Thomas Gottin, doctorant à l'université de Montréal (Canada), et originaire de Toulouse, est donc venu sur place pendant deux ans. Il a effectué un véritable travail de terrain au titre d'une démarche anthropologique.
Des notes qu'il a prises, il a fait un livre (un mémoire de master) publié aux éditions "L'Œil du Sphinx", à Rennes-les-Bains. Son titre ? "Le phénomène Bugarach".
Un thème qui a séduit Philippe Marlin, l'éditeur. L'homme connaît bien le milieu de la Haute-Vallée.
Il y habite depuis plusieurs années : "A Bugarach, dit-il, on peut rencontrer deux sortes de gens bizarres. Il y a les sectaires, avec lesquels il est impossible de discuter. Puis il y a ceux qui cherchent, se questionnent et qui pensent qu'on peut trouver une réponse, un apaisement".
Ce sont précisément ces derniers que Thomas Gottin est allé rencontrer. Jusqu'à participer avec eux à des stages dits de "développement personnel" : "Il y avait là des Belges, des Canadiens, des Français... Tous appartenaient à des classes sociales plutôt aisées et c'étaient essentiellement des femmes. Le stage coûtait 400 € la semaine".

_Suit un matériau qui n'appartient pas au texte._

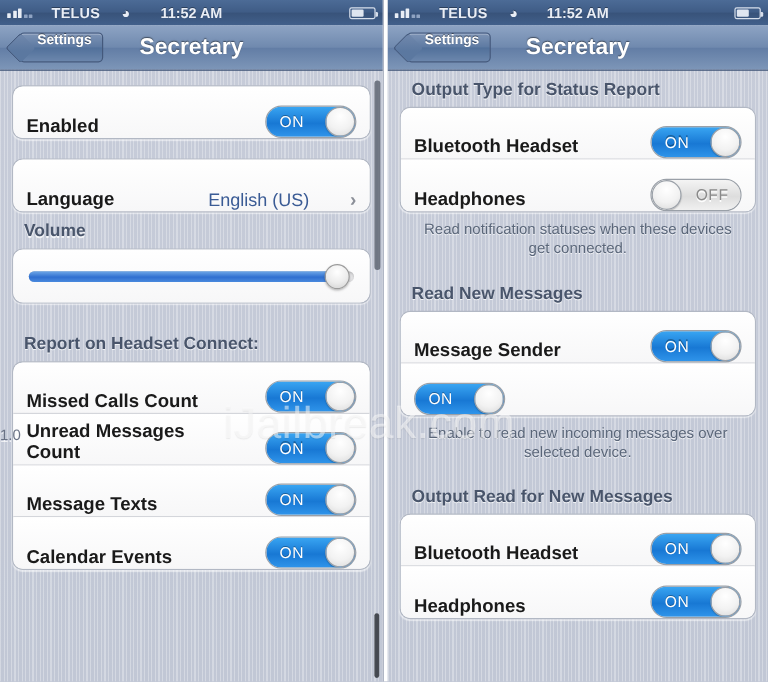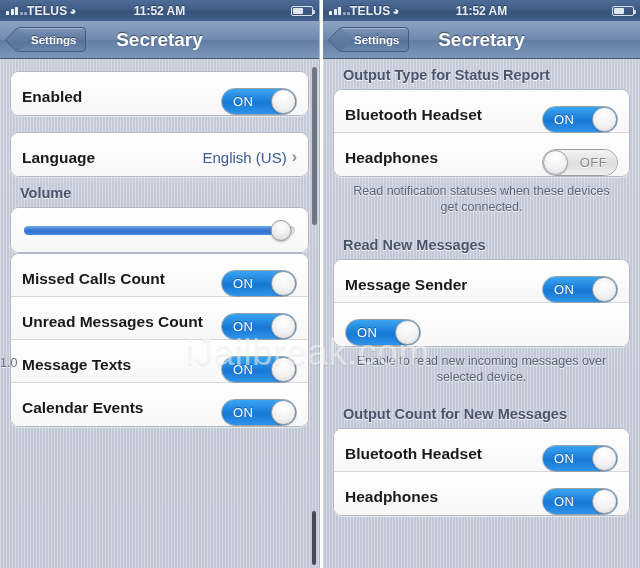--- a/index.html
+++ b/index.html
@@ -34,7 +34,7 @@
     padding: 0 6px;
     text-shadow: 0 -1px 0 rgba(0,0,0,.35);
   }
-  .sb-left { display: flex; align-items: center; gap: 0; justify-content: center; }
+  .sb-left { display: flex; align-items: center; gap: 16px; justify-content: center; }
   .sb-bars { display: flex; align-items: flex-end; gap: 1.5px; height: 9px; }
   .sb-bars i { width: 3px; background: #e9eef6; border-radius: .5px; display:block; }
   .sb-bars i:nth-child(1){height:4px;} .sb-bars i:nth-child(2){height:6px;}

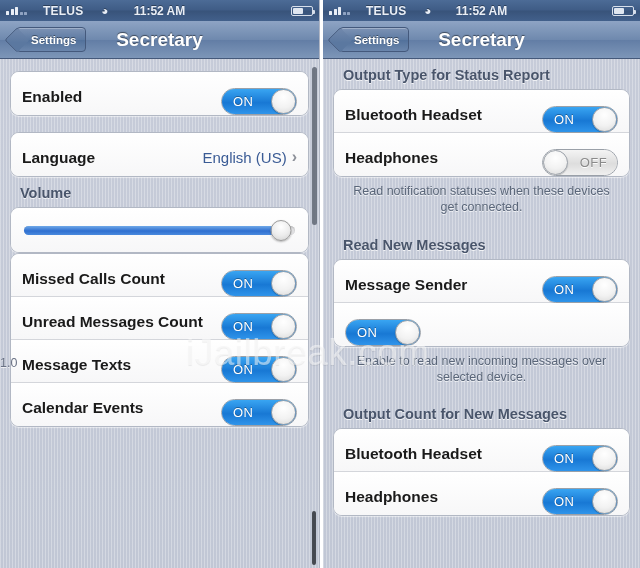--- a/index.html
+++ b/index.html
@@ -66,7 +66,7 @@
   }
   .back-btn {
     position: relative;
-    height: 25px; display: flex; align-items: center;
+    height: 25px; display: flex; 
     padding: 0 9px 0 14px;
     background: linear-gradient(180deg, #7d93b5 0%, #5d7aa2 50%, #51709a 51%, #6b86ac 100%);
     border: 1px solid #44597c;

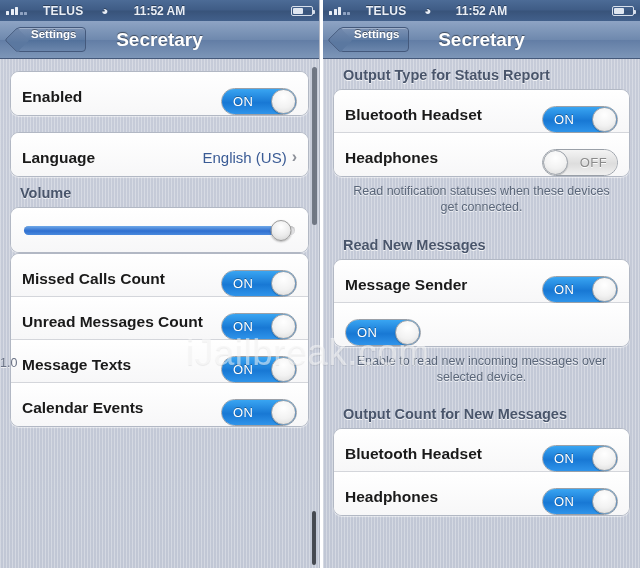--- a/index.html
+++ b/index.html
@@ -110,10 +110,11 @@
     overflow: hidden;
   }
   .row {
-    height: 43px; display: flex; align-items: flex-start;
-    padding: 16px 11px;
+    height: 43px; display: flex; align-items: flex-end;
+    padding: 0 11px;
     border-bottom: 1px solid #d4d6db;
     background: linear-gradient(180deg,#ffffff 0%, #f7f7f8 100%);
+    gap: 29px;
   }
   .row:last-child { border-bottom: none; }
   .row-label { font-size: 15.5px; font-weight: bold; color: #1a1a1a; flex: 1; }

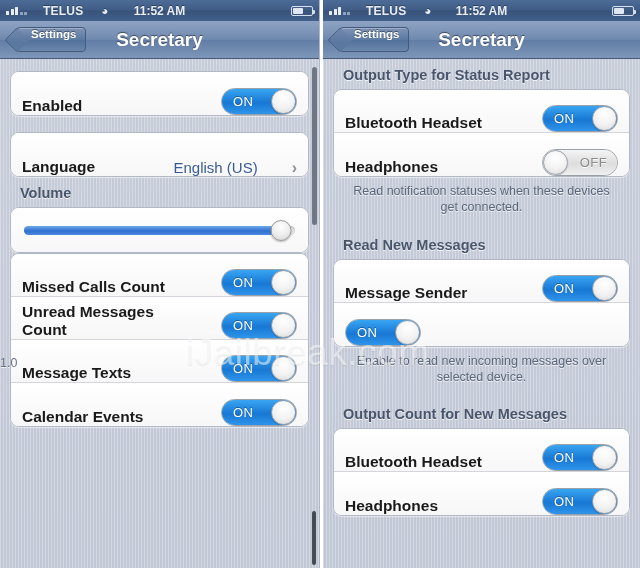--- a/index.html
+++ b/index.html
@@ -269,6 +269,7 @@
       </div>
       <div class="slider-val">1.0</div>
 
+      <div class="grp-header" style="padding-top:26px">Report on Headset Connect:</div>
       <div class="group">
         <div class="row">
           <span class="row-label">Missed Calls Count</span>

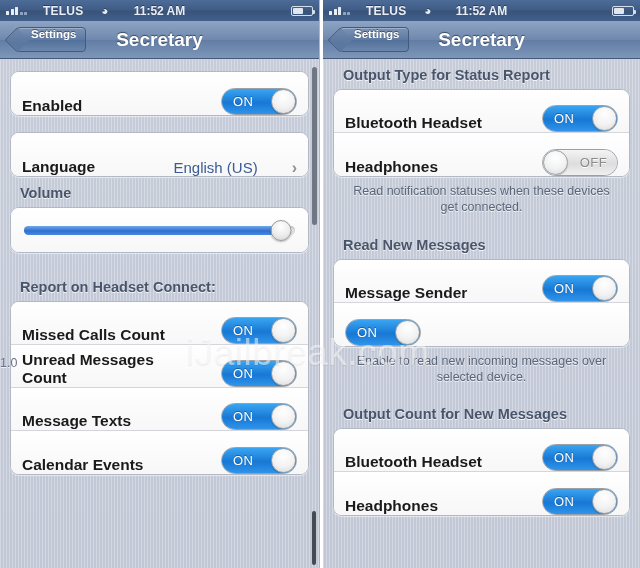--- a/index.html
+++ b/index.html
@@ -382,7 +382,7 @@
       </div>
       <div class="grp-footer">Enable to read new incoming messages over selected device.</div>
 
-      <div class="grp-header" style="padding-top:18px">Output Count for New Messages</div>
+      <div class="grp-header" style="padding-top:18px">Output Read for New Messages</div>
       <div class="group">
         <div class="row">
           <span class="row-label">Bluetooth Headset</span>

Et c'est ainsi qu'il a pu plonger au cœur du mouvement "Next Age" qui privilégie l'individu, l'expérience transformatrice : "D'ailleurs, je pense que Bugarach est en train de devenir un véritable centre de pèlerinage contemporain".
L'anthropologue a été très marqué par son immersion : "J'ai vécu avec des gens -dont très peu sont athées- en quête de sens, éprouvant le besoin de se restructurer suite à des problèmes psychologiques douloureux : ils voulaient donner un sens à leurs malheurs. La plupart était là d'abord parce qu'ils avaient été fascinés par les mythes cosmogoniques entourant Bugarach, et parce qu'ils avaient lu des livres comme 'L'Alchimiste' ou bien 'La Prophétie des Andes' et parce qu'ils rejetaient la religion officielle, notamment catholique".
Selon Thomas Gottin, la démarche de ces hommes et femmes relève de ce qu'il appelle "une spiritualité de la guérison". Pendant le stage il a ressenti "beaucoup d'amour entre les gens, et le besoin de retrouver la nature. Je pense que ça s'inscrit dans le retour d'un néo-paganisme européen".
Il compare ces stages à des thérapies de groupes : "Tout le monde y trouve son compte, quelles que soient les origines confessionnelles : catholiques, protestantes, shintoïstes, bouddhistes... La raison ? Parce qu'ils découvrent de nouveaux mouvements religieux qui ne sont pas dogmatiques comme les religions officielles".
Mais le jeune anthropologue a surtout noté le rôle fondateur du mythe dans le phénomène Bugarach : "Il est centré autour d'une montagne. Ce qui n'est pas nouveau dans l'Histoire : pensons au Mont Sinaï, au Mont Moïse...". Sauf que cette fois-ci, la montagne a accouché d'une souris : celle des ordinateurs qui permettent d'accéder à internet, premier site mondial de pèlerinage où Bugarach étend sa toile.